Change in practice procedures
The GP held a significant event audit with colleagues, which led to the practice changing its procedures so that GPs would always take a records summary to any home visit. The GP also updated his reading on the diagnosis and management of DVT, completed a relevant e-learning module and underwent a prescribing training course. The practice wrote to the family offering condolences and explaining what learning points had been taken from the case.

A few months later, the GMC received notification of a complaint from the patient's family. As well as the diagnostic failure and prescribing error, the family also alleged the GP had been rude and dismissive of their concerns.

With the help of his defence organisation, the doctor wrote to the GMC demonstrating that he had reflected on his actions since the consultation and the action he had taken. He was also able to show how he had tried to address the point raised about his rudeness by undergoing training in communication skills.

The GMC case examiners considered all the evidence, including the doctor's comments, and were impressed by his obvious insight and remediation.
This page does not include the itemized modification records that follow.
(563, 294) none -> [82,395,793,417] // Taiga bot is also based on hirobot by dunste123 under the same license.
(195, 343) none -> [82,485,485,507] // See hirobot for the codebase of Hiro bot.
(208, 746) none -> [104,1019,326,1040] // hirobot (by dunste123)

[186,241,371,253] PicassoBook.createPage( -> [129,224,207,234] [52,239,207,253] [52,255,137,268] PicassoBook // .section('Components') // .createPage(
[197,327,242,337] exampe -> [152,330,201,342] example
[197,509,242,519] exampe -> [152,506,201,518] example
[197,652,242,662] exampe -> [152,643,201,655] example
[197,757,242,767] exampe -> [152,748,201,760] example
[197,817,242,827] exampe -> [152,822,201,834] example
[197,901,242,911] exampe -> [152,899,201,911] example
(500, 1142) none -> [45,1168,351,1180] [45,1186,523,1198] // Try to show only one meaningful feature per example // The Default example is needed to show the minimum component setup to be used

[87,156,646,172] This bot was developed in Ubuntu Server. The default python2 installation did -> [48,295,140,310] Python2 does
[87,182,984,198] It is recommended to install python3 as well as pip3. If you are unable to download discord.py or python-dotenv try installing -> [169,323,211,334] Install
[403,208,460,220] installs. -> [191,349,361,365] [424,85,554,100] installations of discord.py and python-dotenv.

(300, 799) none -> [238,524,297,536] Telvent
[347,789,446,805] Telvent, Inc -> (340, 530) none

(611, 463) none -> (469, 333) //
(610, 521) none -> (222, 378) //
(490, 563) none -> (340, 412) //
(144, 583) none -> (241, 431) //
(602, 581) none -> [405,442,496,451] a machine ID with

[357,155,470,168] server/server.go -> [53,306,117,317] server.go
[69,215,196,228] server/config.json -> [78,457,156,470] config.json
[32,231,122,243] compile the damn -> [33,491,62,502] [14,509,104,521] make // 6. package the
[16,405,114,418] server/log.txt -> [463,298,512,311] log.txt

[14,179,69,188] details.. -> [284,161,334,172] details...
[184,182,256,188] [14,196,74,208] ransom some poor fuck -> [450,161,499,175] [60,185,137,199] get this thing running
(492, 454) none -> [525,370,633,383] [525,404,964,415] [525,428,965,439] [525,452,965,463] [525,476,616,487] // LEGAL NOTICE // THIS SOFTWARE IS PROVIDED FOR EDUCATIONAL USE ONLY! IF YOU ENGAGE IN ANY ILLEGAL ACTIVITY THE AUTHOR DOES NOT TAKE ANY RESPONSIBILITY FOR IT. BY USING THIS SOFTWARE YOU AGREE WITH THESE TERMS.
The case was closed without referral to an FTP panel hearing.

Reflecting on practice
Of course, doctors already have an ethical obligation to reflect regularly on their practice and strive to maintain and improve their performance, particularly when there has been an adverse incident.

For doctors who then receive a GMC complaint, this can help to demonstrate that they are prepared to reflect, learn from experience and have insight - an important ingredient in any assessment of FTP. It may simply be reviewing events and perhaps adjusting practice or protocols to avoid recurrence of a particular complication.

It is clear that the GMC wants evidence of insight and remediation at the earliest possible stage of an investigation and its standard notification letter now includes a specific invitation to the doctor to explain steps taken to remedy deficiencies in areas identified in the complaint.

This may even provide an opportunity to show that any deficiencies have already been remedied as the GMC's case examiners will consider the doctor's response, along with the rest of the evidence, when deciding what to do next.

If there is no 'realistic prospect of establishing the doctor's FTP is impaired to a degree justifying action on registration' then allegations should not be referred for adjudication by an FTP panel.

It may even be appropriate to place before an FTP panel a 'remediation portfolio'. This can take a number of forms, including CPD course certificates, evidence of retraining or mentoring, literature studied and/or advice sought from the postgraduate deanery.

The MDU believes the GMC's emphasis on remediation is encouraging. GMC hearings may arise from a single incident and it could be some time between an incident and the case coming before a panel.

During that time the doctor may understandably feel as if their career is on hold. However, in prioritising remediation where appropriate they can at least take the initiative and in doing so can establish their FTP.

  • Dr Wills is deputy head of advisory services at the MDU
Key points
  • Evidence of a doctor's conduct immediately following an incident that has led to a complaint is considered by the GMC.
  • The GMC wants evidence of insight and remediation at the earliest possible stage of an investigation.
  • This may provide a chance to demonstrate that any deficiencies have already been remedied and may mean that allegations will not be referred for adjudication by a fitness-to-practise panel.